┌─ Data to examine

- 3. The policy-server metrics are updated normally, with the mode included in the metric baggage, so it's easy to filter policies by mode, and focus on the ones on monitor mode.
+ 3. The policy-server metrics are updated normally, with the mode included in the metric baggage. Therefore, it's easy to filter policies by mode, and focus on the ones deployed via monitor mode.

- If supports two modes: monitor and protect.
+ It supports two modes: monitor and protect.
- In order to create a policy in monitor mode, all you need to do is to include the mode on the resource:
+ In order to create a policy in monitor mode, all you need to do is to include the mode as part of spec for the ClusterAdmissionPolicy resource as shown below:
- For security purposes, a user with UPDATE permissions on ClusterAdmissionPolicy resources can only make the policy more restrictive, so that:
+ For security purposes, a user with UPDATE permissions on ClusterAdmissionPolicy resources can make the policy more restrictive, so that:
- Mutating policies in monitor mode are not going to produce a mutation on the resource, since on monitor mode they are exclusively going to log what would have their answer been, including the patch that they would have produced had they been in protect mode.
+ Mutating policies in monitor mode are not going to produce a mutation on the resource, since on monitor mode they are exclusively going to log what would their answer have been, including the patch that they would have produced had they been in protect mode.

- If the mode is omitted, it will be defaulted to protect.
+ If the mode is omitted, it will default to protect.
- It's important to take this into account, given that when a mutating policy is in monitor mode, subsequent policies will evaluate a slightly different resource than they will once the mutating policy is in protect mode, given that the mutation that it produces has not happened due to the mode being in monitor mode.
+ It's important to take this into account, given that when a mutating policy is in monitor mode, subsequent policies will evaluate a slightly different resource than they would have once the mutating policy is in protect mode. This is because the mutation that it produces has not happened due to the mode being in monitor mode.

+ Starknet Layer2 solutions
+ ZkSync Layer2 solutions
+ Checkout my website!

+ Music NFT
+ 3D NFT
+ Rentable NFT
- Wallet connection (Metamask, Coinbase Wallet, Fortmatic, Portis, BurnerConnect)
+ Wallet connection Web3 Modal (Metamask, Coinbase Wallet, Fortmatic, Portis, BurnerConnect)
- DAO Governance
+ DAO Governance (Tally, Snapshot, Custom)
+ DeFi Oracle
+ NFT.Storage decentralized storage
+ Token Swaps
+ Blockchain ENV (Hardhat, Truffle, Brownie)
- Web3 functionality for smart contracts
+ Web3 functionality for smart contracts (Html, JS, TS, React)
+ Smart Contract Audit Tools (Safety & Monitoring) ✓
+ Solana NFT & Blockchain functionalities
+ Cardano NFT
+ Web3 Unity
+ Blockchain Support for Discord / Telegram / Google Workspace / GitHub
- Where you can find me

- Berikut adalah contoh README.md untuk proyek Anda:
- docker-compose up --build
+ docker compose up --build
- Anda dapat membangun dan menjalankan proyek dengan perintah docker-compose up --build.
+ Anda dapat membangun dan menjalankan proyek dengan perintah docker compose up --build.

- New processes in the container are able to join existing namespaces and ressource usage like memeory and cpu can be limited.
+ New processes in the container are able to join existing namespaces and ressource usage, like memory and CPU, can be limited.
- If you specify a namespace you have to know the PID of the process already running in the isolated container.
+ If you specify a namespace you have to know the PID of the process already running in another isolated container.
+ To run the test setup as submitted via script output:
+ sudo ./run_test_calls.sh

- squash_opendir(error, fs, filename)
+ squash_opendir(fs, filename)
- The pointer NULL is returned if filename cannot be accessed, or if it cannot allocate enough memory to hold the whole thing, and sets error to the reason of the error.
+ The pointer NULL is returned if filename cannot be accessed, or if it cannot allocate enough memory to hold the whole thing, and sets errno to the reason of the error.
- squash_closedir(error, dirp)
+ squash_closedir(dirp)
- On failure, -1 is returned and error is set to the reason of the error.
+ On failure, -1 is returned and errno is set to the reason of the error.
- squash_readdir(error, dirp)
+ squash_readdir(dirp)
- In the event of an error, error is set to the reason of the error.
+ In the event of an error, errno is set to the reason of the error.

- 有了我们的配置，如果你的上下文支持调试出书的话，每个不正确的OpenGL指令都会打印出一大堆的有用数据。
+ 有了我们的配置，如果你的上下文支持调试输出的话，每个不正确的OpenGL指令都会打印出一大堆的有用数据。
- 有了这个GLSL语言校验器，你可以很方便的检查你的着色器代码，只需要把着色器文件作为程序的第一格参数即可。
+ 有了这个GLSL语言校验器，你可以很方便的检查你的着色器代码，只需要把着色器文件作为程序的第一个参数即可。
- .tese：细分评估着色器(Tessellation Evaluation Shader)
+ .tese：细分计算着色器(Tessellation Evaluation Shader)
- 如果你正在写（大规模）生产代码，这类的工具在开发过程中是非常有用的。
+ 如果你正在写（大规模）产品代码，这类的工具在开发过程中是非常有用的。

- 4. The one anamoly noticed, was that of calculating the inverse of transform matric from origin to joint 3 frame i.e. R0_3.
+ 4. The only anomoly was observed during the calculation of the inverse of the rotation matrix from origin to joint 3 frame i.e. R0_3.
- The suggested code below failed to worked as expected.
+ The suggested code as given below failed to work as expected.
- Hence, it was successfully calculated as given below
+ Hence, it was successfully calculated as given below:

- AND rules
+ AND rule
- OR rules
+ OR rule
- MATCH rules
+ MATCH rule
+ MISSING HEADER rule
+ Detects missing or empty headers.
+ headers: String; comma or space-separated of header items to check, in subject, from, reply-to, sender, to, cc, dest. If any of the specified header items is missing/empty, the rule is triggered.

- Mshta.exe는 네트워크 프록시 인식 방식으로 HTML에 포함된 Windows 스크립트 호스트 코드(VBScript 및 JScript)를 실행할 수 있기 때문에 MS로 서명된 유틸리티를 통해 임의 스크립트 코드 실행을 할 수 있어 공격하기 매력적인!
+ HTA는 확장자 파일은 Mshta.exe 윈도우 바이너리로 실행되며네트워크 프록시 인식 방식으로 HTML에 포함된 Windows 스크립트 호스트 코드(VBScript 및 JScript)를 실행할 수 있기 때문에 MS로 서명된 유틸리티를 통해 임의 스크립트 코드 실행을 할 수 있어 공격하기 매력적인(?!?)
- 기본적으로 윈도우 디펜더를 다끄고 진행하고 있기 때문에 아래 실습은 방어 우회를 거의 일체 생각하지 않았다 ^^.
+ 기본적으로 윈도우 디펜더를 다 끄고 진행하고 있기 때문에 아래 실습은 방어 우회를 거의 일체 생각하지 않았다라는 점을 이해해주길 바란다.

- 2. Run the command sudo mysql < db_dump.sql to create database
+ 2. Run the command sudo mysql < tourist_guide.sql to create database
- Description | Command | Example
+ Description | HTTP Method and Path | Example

└─

- [Problem requirements]
All that should be written out is the stretch of lines above between the one holding "run the test" and the one holding "- The pointer", inclusive, exactly as given.

- [Exercise answer]
+ To run the test setup as submitted via script output:
+ sudo ./run_test_calls.sh

- squash_opendir(error, fs, filename)
+ squash_opendir(fs, filename)
- The pointer NULL is returned if filename cannot be accessed, or if it cannot allocate enough memory to hold the whole thing, and sets error to the reason of the error.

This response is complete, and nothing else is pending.